Finally got a chance to look at the sprite fixes that I have been working on now that I am next to my FPGA board again.
It is nice to see the sprite colour bug fixed, and see some of the games that are known to work without problem on the MEGA65.
This also means that I have finally been able to take a look at my work on 64-pixel wide, and variable height sprites, as well as a few other fun sprite improvements, some of which are inspired by the Amiga and abuse of sprites on that platform.
First up, I fixed a bug with normal-width sprites that was introduced when I started adding support for 64-pixel wide sprites. The sprite data fetch logic was fetching one more byte than it needed to. With 24 bit = 3 byte wide sprites, this wasn't a problem, as the 4th byte didn't map anywhere since the byte address was using two bits, and thus has four possibilities. However, the move to 64 pixel = 8 byte sprite fetch meant that the extra byte, now being the ninth byte (byte 8), mapped back onto the first byte (byte 0) in the 3-bit sprite data address register. This meant that the first byte of each row of a sprite was showing the byte that should be shown in the third position two rows down. This was fairly easy to find and fix once I thought about it, and indeed fixed the problem.
However, after this I was seeing glitching on the right edge of sprites, which turned out to be an analogous problem, where a 25th (or 65th) column of pixels was being drawn. Again, easy to find and fix once I thought about what was going on, and could look at a sprite on the screen and fiddle with its data.
There was also a bug where the variable height mode was not working properly, because I had mis-plumbed some registers, rendering it impossible to set the height of sprites to anything other than the normal 21 pixels. I have rolled that fix in to the next build as well.
Just these changes, allowing much bigger sprites, should increase the usefulness of sprites quite a bit. A tall or wide character now only needs a single sprite, hopefully leaving more sprites free for other things. Once the rest of the MEGA65 is implemented, I might look at adding more sprites, but for now I am concentrating on making the ones we have more useful and interesting.
Sprite/foreground collision is still not working, so I have also added an "xray mode" to the VIC-IV, where instead of showing the normal display, it shows foreground, background, border and sprites all as a single distinct colour. This is enabled with a physical switch on the FPGA, to make it easy to debug. This change is in the build I am currently synthesising now.
I also took the opportunity to add some new extended sprite features, based on my reading about how Amiga sprites work, and also how they were used to create a tiled 16-colour background in some games on the Amiga. However, I have not copied the Amiga functionality directly, and instead created something that achieves the same results, plus some extra opportunities for abuse.
First up, I added a flag that causes a sprite to be tiled horizontally, instead of being drawn only once. This is a simple kind of hardware-assisted sprite multiplexing. Combined with 64-pixel wide sprites, it will hopefully be useful. For example, having a full-width parallax background can now be easily done using a single sprite. Again, this should leave more sprites free for other things.
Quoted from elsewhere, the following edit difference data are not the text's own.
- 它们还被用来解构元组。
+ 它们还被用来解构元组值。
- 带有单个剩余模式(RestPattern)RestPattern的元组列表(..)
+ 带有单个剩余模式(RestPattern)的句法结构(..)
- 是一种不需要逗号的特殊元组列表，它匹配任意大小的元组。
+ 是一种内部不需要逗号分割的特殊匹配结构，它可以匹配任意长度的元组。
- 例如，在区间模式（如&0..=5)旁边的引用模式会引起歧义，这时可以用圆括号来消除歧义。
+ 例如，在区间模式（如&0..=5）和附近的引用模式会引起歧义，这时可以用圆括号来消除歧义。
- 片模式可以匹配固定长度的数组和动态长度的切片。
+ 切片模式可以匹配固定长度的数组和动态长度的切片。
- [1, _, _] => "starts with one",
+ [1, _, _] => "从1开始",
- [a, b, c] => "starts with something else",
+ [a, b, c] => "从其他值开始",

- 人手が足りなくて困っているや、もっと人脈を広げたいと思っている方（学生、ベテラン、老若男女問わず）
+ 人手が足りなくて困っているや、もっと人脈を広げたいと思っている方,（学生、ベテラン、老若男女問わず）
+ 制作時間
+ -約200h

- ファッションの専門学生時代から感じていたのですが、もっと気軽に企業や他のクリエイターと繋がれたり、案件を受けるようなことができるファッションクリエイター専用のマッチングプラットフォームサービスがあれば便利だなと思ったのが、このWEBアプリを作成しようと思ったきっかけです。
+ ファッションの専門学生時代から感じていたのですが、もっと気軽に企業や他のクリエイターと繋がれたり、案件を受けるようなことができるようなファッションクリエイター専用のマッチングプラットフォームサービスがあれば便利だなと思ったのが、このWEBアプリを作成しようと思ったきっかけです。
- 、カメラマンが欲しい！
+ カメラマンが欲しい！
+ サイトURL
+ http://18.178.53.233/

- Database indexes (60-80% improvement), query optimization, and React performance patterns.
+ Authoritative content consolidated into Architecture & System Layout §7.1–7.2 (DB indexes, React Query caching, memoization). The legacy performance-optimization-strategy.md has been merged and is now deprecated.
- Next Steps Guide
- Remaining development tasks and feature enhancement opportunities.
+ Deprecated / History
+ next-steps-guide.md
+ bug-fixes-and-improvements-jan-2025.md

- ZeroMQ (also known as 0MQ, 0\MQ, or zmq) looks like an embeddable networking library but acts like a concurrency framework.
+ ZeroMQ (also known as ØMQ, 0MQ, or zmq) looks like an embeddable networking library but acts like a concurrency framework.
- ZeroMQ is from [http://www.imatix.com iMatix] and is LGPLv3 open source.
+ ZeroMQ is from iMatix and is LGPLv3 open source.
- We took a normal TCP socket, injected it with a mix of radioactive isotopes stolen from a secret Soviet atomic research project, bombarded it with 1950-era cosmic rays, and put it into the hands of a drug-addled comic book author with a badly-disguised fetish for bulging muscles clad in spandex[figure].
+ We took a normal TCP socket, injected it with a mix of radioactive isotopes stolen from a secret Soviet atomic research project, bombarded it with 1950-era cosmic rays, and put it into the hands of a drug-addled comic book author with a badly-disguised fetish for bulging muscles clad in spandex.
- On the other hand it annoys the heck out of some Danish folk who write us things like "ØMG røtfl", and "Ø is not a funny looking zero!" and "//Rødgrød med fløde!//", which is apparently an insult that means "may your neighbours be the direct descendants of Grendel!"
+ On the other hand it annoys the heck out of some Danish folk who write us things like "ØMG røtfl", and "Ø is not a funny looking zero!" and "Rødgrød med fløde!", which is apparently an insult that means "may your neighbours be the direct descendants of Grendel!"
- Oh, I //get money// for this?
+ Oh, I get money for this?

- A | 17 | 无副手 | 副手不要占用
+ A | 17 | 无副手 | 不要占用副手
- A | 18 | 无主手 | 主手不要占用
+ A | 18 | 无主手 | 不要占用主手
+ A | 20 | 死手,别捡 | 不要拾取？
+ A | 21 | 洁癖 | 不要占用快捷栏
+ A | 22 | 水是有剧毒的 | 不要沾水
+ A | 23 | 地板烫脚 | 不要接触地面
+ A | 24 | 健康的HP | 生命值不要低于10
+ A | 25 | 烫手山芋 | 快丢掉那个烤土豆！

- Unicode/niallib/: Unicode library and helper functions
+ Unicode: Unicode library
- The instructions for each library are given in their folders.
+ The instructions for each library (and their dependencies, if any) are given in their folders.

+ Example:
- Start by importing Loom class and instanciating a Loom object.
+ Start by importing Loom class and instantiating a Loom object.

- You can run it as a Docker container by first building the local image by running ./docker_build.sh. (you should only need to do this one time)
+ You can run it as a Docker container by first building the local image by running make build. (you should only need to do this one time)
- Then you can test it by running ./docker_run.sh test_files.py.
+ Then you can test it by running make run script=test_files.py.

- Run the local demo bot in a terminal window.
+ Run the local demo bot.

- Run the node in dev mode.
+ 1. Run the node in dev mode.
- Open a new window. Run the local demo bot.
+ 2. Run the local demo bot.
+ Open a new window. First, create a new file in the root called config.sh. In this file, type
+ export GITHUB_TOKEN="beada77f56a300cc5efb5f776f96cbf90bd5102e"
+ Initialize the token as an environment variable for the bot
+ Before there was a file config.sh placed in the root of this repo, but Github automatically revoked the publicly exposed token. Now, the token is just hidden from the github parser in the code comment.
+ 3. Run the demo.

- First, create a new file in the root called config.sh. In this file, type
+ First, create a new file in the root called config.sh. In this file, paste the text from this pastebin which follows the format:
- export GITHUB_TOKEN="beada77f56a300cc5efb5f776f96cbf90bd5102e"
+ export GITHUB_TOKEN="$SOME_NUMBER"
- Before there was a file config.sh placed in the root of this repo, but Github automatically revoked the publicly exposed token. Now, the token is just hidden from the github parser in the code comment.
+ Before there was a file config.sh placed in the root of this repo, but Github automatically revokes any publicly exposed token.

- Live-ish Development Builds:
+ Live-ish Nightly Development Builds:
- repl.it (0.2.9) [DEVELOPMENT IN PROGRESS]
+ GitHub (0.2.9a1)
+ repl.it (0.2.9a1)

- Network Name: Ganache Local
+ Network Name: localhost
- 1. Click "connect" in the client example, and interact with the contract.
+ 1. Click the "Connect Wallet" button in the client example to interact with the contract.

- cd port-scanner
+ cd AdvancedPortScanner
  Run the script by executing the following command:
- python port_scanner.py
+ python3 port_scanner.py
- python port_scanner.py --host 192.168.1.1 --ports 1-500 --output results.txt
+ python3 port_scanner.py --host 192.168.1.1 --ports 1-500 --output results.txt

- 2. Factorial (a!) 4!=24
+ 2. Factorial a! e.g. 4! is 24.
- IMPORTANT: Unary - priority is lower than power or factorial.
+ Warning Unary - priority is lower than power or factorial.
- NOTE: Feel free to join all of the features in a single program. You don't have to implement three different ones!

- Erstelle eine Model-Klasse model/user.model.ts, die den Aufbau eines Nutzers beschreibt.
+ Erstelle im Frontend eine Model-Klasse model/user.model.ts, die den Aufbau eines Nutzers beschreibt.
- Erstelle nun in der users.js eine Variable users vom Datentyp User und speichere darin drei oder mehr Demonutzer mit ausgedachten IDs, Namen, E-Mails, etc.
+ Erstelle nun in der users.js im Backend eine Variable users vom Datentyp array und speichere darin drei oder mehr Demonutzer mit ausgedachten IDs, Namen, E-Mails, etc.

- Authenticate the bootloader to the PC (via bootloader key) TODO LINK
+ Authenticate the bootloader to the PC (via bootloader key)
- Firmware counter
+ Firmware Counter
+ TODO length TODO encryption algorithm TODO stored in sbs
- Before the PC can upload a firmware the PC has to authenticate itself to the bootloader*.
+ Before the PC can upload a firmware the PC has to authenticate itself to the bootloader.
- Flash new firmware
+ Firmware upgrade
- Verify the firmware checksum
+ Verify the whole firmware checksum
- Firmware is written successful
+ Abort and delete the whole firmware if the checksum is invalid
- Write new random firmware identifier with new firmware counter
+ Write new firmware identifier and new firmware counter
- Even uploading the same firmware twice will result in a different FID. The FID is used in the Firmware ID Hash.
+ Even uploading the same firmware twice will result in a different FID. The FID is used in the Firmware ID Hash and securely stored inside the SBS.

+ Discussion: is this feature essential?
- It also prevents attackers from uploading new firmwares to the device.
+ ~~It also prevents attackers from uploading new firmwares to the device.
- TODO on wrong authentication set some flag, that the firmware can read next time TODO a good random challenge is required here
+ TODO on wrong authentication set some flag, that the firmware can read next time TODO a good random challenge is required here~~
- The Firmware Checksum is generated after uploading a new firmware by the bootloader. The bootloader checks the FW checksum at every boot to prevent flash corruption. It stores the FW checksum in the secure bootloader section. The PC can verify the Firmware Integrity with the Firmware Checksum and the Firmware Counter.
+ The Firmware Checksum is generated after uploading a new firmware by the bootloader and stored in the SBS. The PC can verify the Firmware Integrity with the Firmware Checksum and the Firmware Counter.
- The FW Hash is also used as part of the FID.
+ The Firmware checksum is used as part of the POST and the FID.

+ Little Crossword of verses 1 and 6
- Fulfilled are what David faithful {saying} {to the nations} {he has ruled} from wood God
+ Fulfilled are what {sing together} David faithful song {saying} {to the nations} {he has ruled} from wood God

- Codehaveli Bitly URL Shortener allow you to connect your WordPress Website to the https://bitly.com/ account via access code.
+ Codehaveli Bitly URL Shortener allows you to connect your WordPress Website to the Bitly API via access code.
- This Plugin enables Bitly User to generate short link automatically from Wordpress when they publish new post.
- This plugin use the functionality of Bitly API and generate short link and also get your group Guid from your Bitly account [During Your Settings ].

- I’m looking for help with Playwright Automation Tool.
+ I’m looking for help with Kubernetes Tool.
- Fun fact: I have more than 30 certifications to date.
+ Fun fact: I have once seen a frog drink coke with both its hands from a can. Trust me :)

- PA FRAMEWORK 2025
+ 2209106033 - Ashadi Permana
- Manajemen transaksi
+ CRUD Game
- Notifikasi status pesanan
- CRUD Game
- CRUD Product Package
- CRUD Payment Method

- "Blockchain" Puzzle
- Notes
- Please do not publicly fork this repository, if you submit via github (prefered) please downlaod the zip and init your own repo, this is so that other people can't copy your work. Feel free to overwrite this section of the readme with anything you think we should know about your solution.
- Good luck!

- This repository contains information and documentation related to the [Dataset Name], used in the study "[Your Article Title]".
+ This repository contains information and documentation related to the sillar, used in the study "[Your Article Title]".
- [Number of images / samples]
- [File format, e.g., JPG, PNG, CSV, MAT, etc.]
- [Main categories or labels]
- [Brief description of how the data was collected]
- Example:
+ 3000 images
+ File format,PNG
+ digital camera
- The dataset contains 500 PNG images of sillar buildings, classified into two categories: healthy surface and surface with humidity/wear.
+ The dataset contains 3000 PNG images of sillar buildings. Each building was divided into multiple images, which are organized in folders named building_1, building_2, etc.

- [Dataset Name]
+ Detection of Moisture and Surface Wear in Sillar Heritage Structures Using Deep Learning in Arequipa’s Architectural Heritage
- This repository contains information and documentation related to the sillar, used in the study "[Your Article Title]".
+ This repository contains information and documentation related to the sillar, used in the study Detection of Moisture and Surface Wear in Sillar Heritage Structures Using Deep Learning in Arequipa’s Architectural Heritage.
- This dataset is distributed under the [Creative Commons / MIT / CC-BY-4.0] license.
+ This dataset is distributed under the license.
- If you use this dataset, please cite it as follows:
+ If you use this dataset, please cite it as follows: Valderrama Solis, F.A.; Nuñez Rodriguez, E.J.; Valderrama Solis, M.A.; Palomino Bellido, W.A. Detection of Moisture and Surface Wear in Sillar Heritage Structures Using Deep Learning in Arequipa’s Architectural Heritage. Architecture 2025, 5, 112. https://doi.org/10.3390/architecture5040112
Second, I have added a flag that causes a sprite to modify one or two bits in the colour otherwise to be displayed. That is, each sprite can now be selected to modify one bitplane (or two in multi-colour sprite mode) of the output. This works for other sprites, providing something effectively the same as sprite-bonding on the Amiga, but allowing the combination of arbitrary numbers of sprites to yield arbitrary colour depths. It isn't quite the same, because the "master" sprite that is being combined with the bitplane-modifying sprite(s) has its colour selected in the normal way, so a transparent pixel in that sprite will always translate to a transparent pixel when displayed. So this part of the functionality, while implemented differently to the Amiga, is generally similar.
What I have also done, because it is trivial from a hardware perspective, is to allow sprites in bitplane mode to modify the colour of the non-sprite elements of the screen. This is something rather different, and offers all sorts of opportunities for abuse. You could use it to easily draw shadows or highlights on a display, just by carefully setting up the palette and using a sprite in the shape of a shadow. But you could also use it to provide extra bits of depth to a regular bitmap display, without incurring the memory cost of making the whole display deeper. For example you could make something that is similar to FLI or one of the other VIC-II bad-line tweaked modes, but with a completely static display. There is ample opportunity for demo effects here as well, especially since the bitplane modification is an XOR, so you can get a bit creative with the end effect.
All these changes are in the model that I am currently synthesising now. Hopefully they will all work, and I will have a few minutes free some time soon to try them out and post some screen shots of strange looking sprites.